**Exercise brief:** The lines to reproduce from the material below are those from the one containing "[10,718,361,759] Пенсионерам с" through the one containing "[10,777,379,818] Мне не", both included; write them out exactly and add nothing.

━━━ Recorded information ━━━

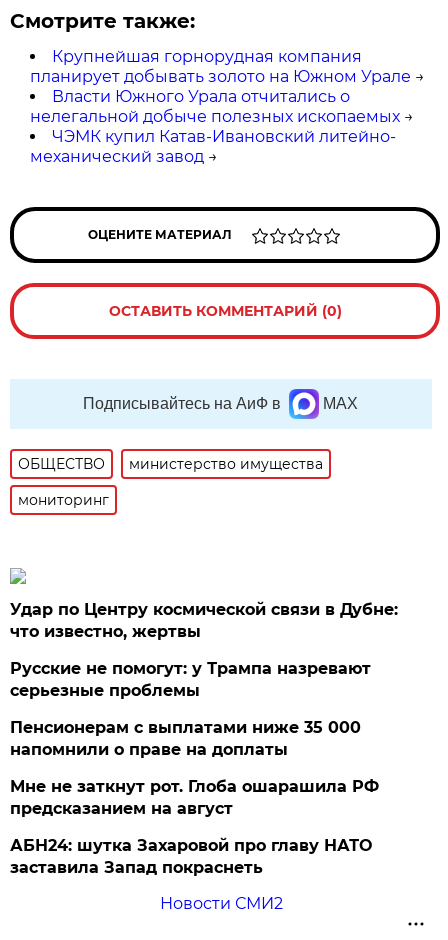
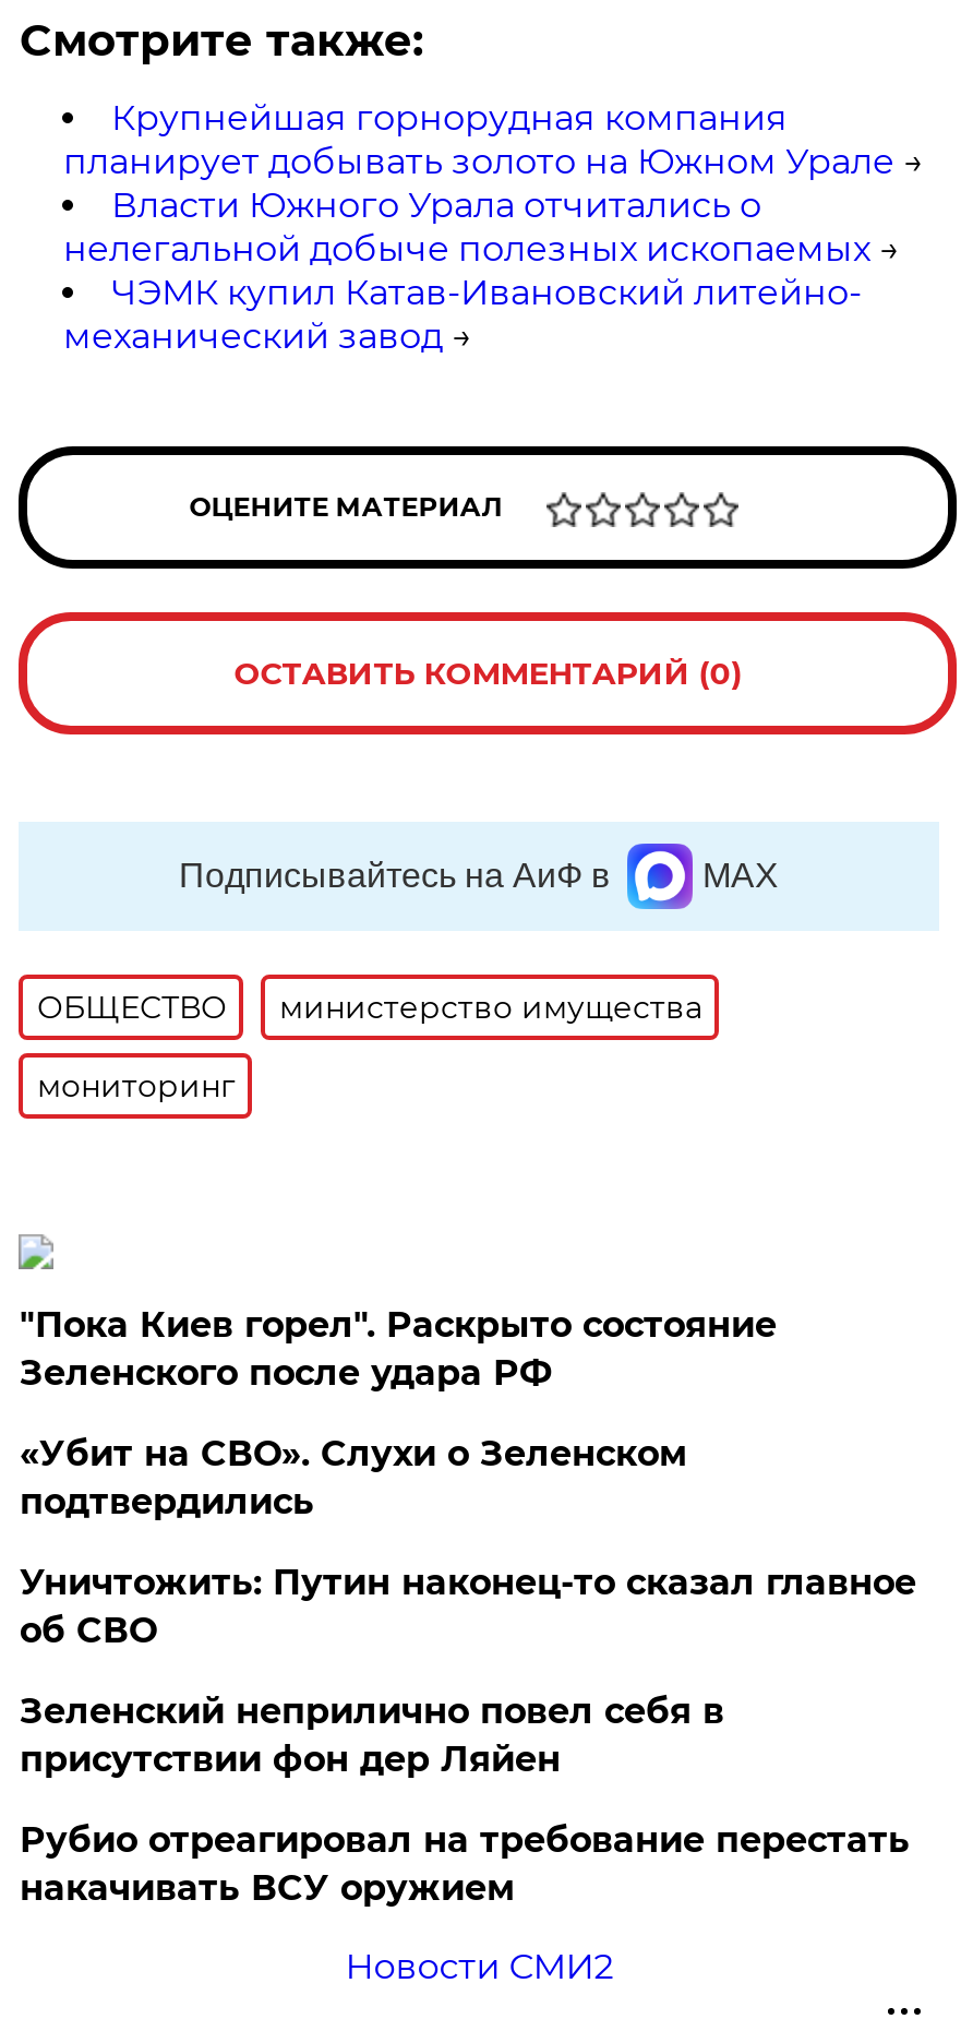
[10,600,398,641] Удар по Центру космической связи в Дубне: | что известно, жертвы -> [19,1304,776,1393] "Пока Киев горел". Раскрыто состояние | Зеленского после удара РФ
[10,659,371,700] Русские не помогут: у Трампа назревают | серьезные проблемы -> [19,1433,687,1522] «Убит на СВО». Слухи о Зеленском | подтвердились
[10,718,361,759] Пенсионерам с выплатами ниже 35 000 | напомнили о праве на доплаты -> [19,1561,916,1651] Уничтожить: Путин наконец-то сказал главное | об СВО
[10,777,379,818] Мне не заткнут рот. Глоба ошарашила РФ | предсказанием на август -> [19,1690,724,1780] Зеленский неприлично повел cебя в | присутствии фон дер Ляйен
[10,836,372,877] АБН24: шутка Захаровой про главу НАТО | заставила Запад покраснеть -> [19,1819,910,1909] Рубио отреагировал на требование перестать | накачивать ВСУ оружием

━━━

**Task response:**
[10,718,361,759] Пенсионерам с выплатами ниже 35 000 | напомнили о праве на доплаты -> [19,1561,916,1651] Уничтожить: Путин наконец-то сказал главное | об СВО
[10,777,379,818] Мне не заткнут рот. Глоба ошарашила РФ | предсказанием на август -> [19,1690,724,1780] Зеленский неприлично повел cебя в | присутствии фон дер Ляйен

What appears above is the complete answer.